Fischer replaces James Richardson, who retired from Texas A&M in December of 2018. Richardson created the farm simulation model, a tool used since the 1980s to analyze farm bills. While Fischer was a student, Richardson also served on his Ph.D. committee. "It's neat to step into this role, having sat under him as a graduate student," Fischer adds.

What does Fischer bring from Washington D.C. to the center? Beyond having spent a lot of time on the inside of the policymaking process, he brings contacts. "Having worked on Capitol Hill, I still have a tremendous number of contacts there. I think one of the roles I'll play here is having more of a direct relationship with D.C. and the staff members I've worked with over time."

Though Fischer and others work on behalf of American farmers, he says he can't overstate the importance of farmers and ranchers going to D.C. themselves to have their voices heard. "Regardless of what side of the aisle you're on, I encourage people to be engaged in the process. Get involved in commodity groups like the American Farm Bureau Federation, the National Farmers Union, or the National Cotton Council. Fortunately, those groups are telling your story. But no one can tell your story better than you."

With cynicism surrounding government today, Fischer says it bothers him when people paint what goes on in Washington with a broad stroke. "Some of the best people I've encountered are on Capitol Hill. They're there for the right reasons. They're doing incredible work. They're there to serve. They're keeping an ear to the ground about what's happening in the countryside."

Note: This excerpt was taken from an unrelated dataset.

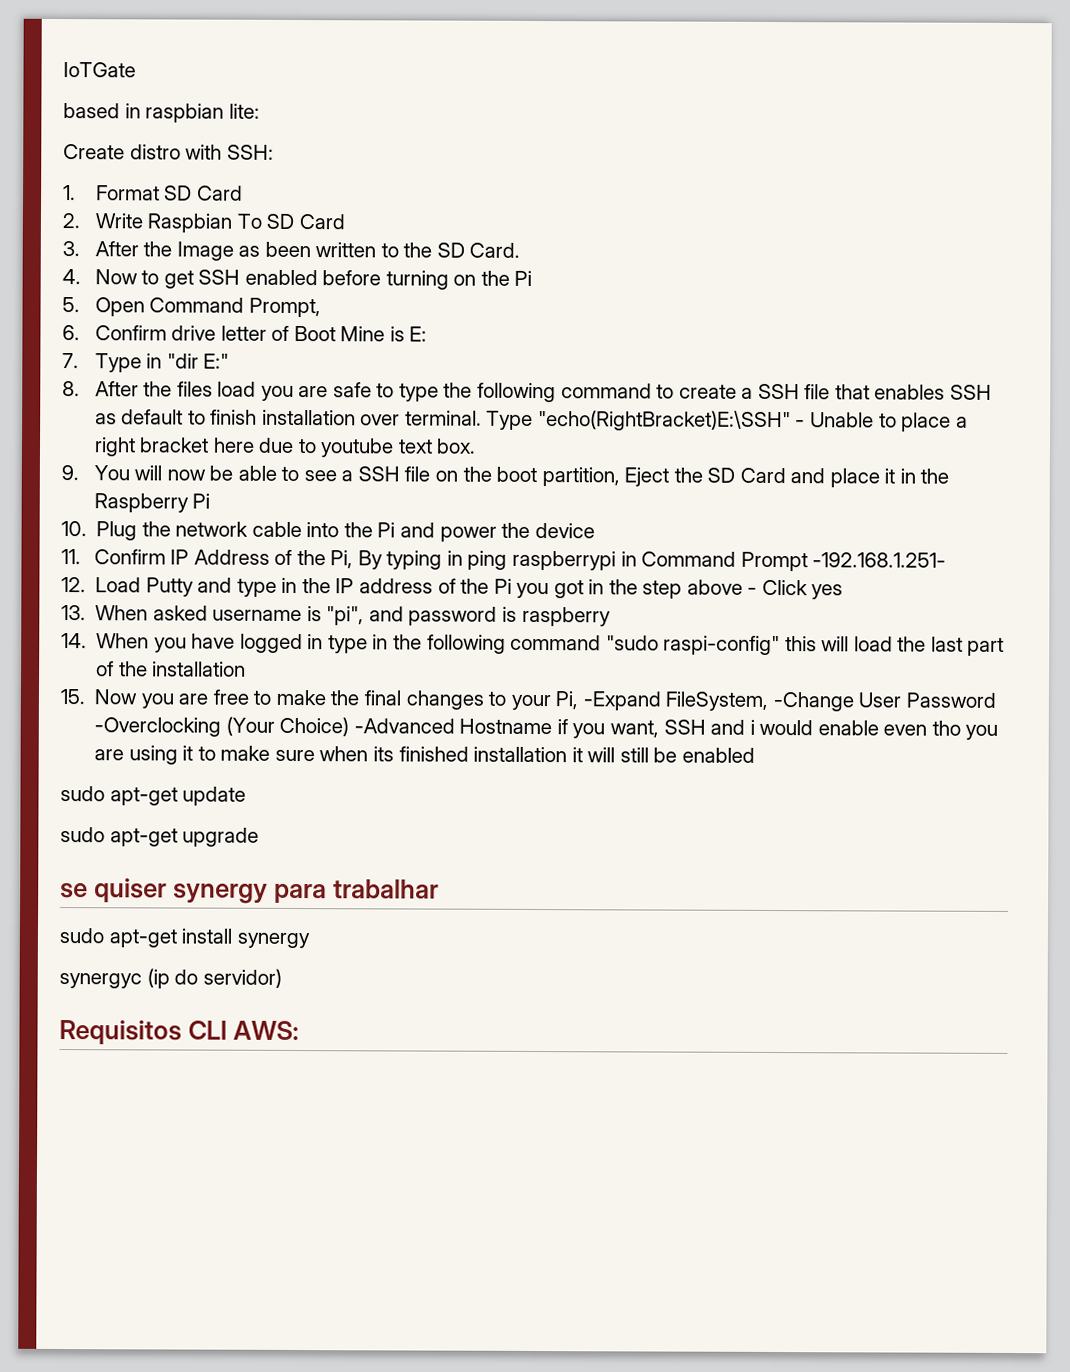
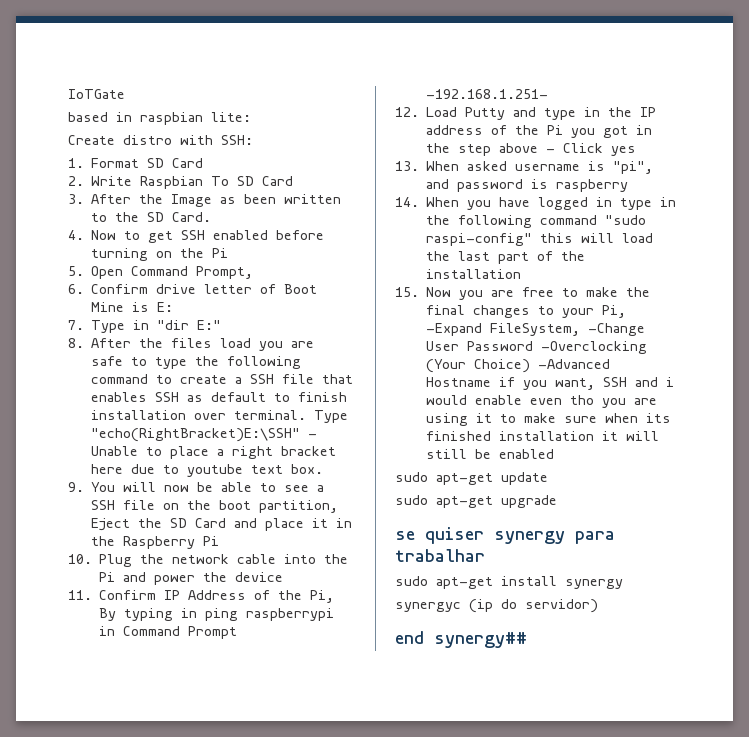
- Requisitos CLI AWS:
+ end synergy##

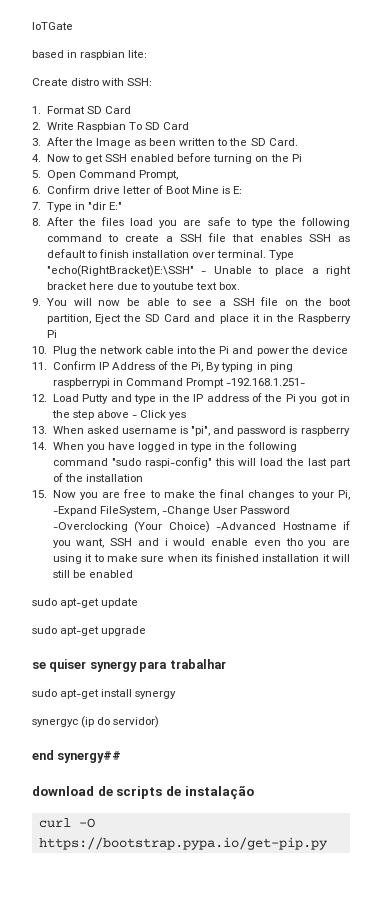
+ download de scripts de instalação
+ curl -O https://bootstrap.pypa.io/get-pip.py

For example, Fischer notes the work of Congressmen Conaway and Lucas. "They are incredible leaders who were there at the perfect time. Mr. Lucas, it was passing the 2014 farm bill that took four years. And for Mr. Conaway, dealing with the fallout of cotton being left out of the previous farm bill. They were there at the right time to make both bills happen. They are the gold standard."

Fischer resides in College Station with his wife Karalyn and their three children. "It's nice to be closer to home and closer to the farm."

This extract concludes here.